§ PROBLEM DETAILS:
Retype the records in full, and please keep the pictures out of the copy.

DATA section start

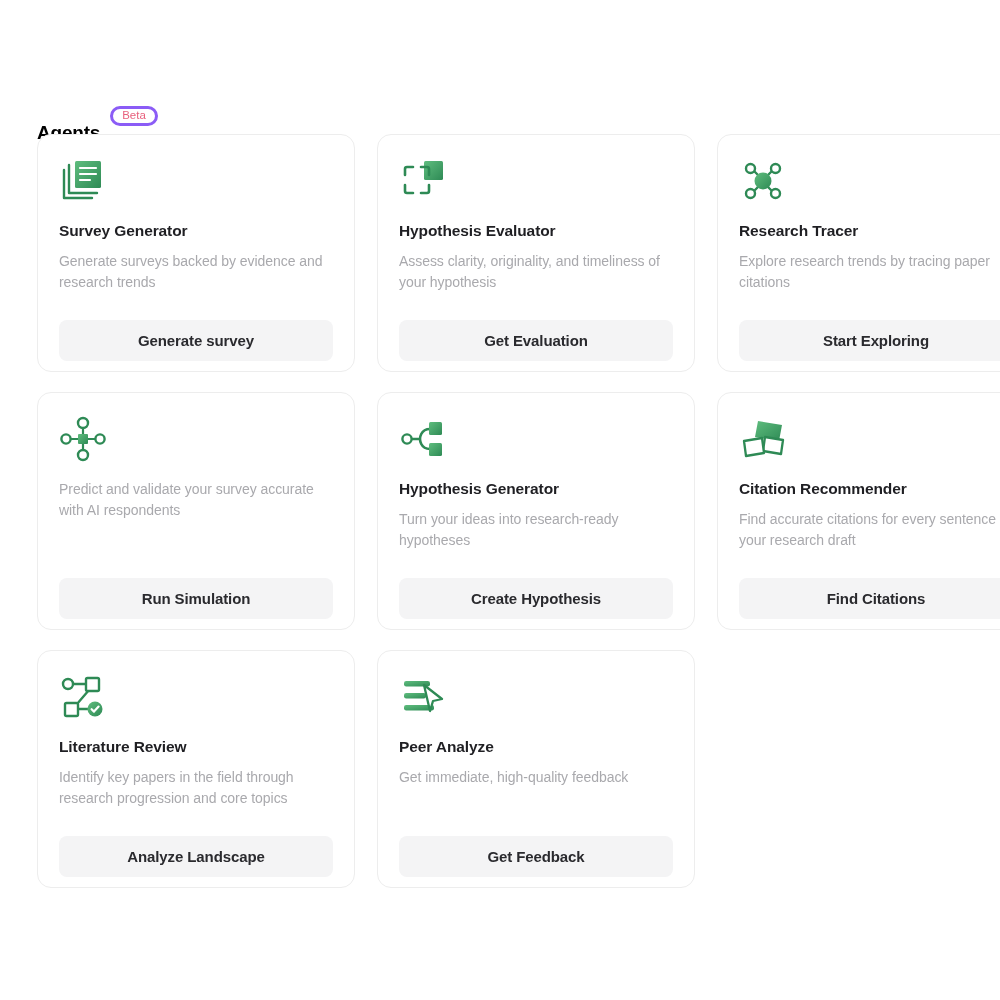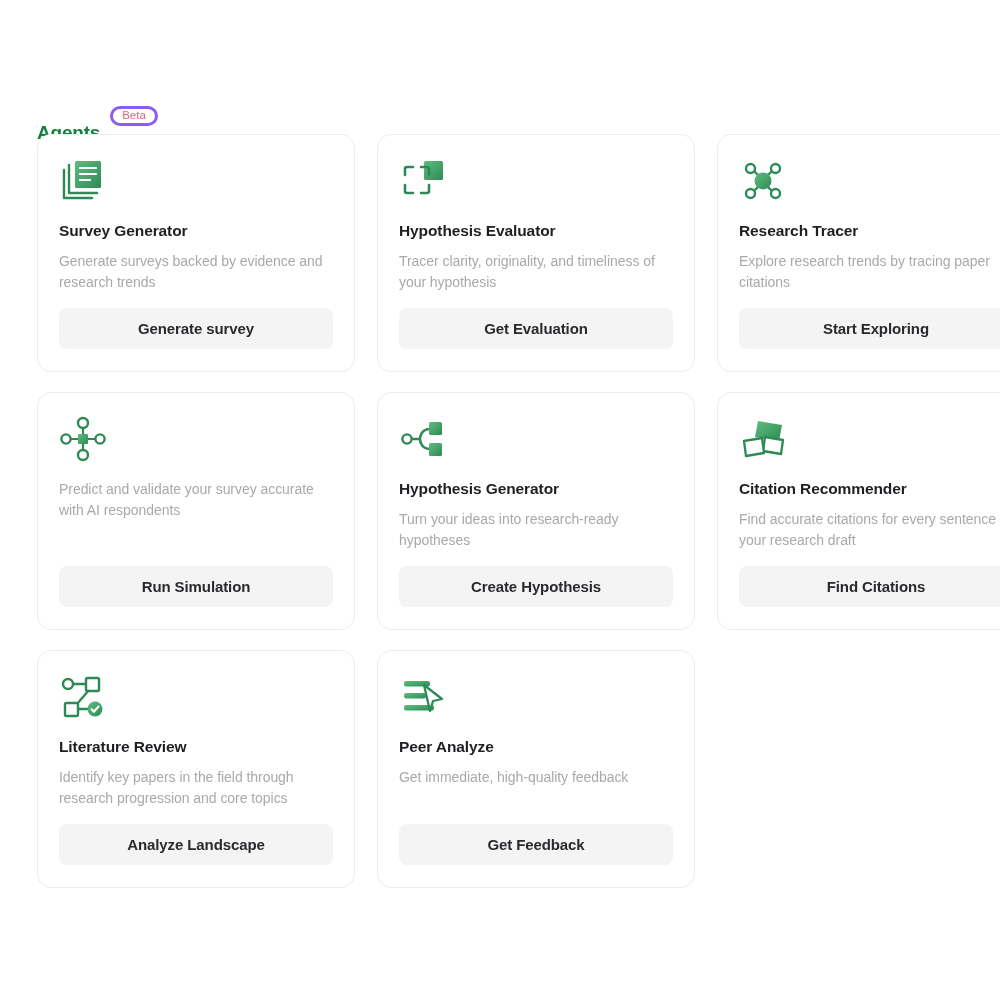--- a/index.html
+++ b/index.html
@@ -36,7 +36,7 @@
   .section-title {
     font-size: 19px;
     font-weight: 700;
-    color: #15803d;
+    color: #000000;
     letter-spacing: -0.2px;
     line-height: 24px;
     margin-top: 33px;

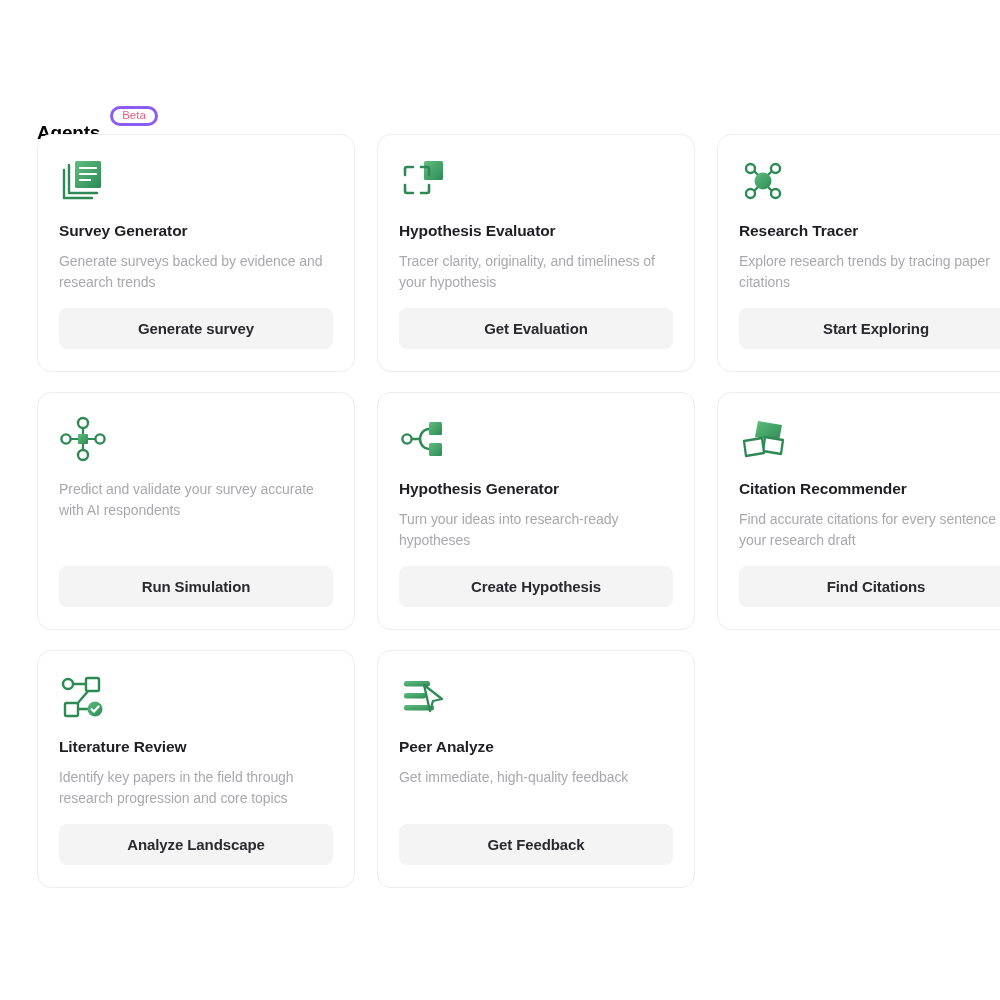--- a/index.html
+++ b/index.html
@@ -71,7 +71,7 @@
     background: #ffffff;
     border: 1px solid #ededed;
     border-radius: 14px;
-    padding: 22px 21px 22px 21px;
+    padding: 22px 21px 10px 21px;
     height: 238px;
     display: flex;
     flex-direction: column;

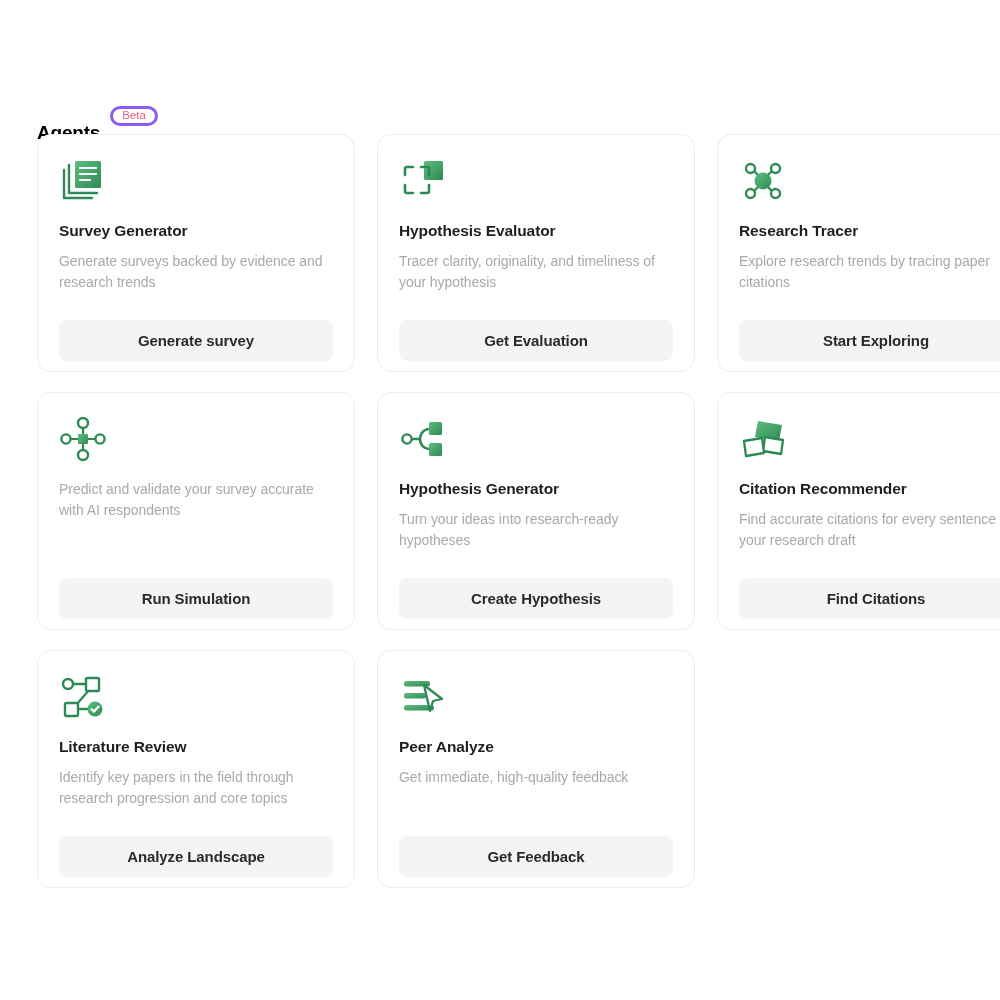--- a/index.html
+++ b/index.html
@@ -163,7 +163,7 @@
             <path d="M30 18 V12 a2 2 0 0 0-2-2 h-6" stroke="#2e8a55" stroke-width="2.6" stroke-linecap="round" stroke-linejoin="round"></path>
           </svg></span>
         <div class="card-title">Hypothesis Evaluator</div>
-        <div class="card-desc">Tracer clarity, originality, and timeliness of your hypothesis</div>
+        <div class="card-desc">Assess clarity, originality, and timeliness of your hypothesis</div>
         <button class="card-action">Get Evaluation</button>
       </div>
       <div class="agent-card">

DATA section end

§ THE ANSWER:
--- a/index.html
+++ b/index.html
@@ -36,7 +36,7 @@
   .section-title {
     font-size: 19px;
     font-weight: 700;
-    color: #15803d;
+    color: #000000;
     letter-spacing: -0.2px;
     line-height: 24px;
     margin-top: 33px;

--- a/index.html
+++ b/index.html
@@ -71,7 +71,7 @@
     background: #ffffff;
     border: 1px solid #ededed;
     border-radius: 14px;
-    padding: 22px 21px 22px 21px;
+    padding: 22px 21px 10px 21px;
     height: 238px;
     display: flex;
     flex-direction: column;

--- a/index.html
+++ b/index.html
@@ -163,7 +163,7 @@
             <path d="M30 18 V12 a2 2 0 0 0-2-2 h-6" stroke="#2e8a55" stroke-width="2.6" stroke-linecap="round" stroke-linejoin="round"></path>
           </svg></span>
         <div class="card-title">Hypothesis Evaluator</div>
-        <div class="card-desc">Tracer clarity, originality, and timeliness of your hypothesis</div>
+        <div class="card-desc">Assess clarity, originality, and timeliness of your hypothesis</div>
         <button class="card-action">Get Evaluation</button>
       </div>
       <div class="agent-card">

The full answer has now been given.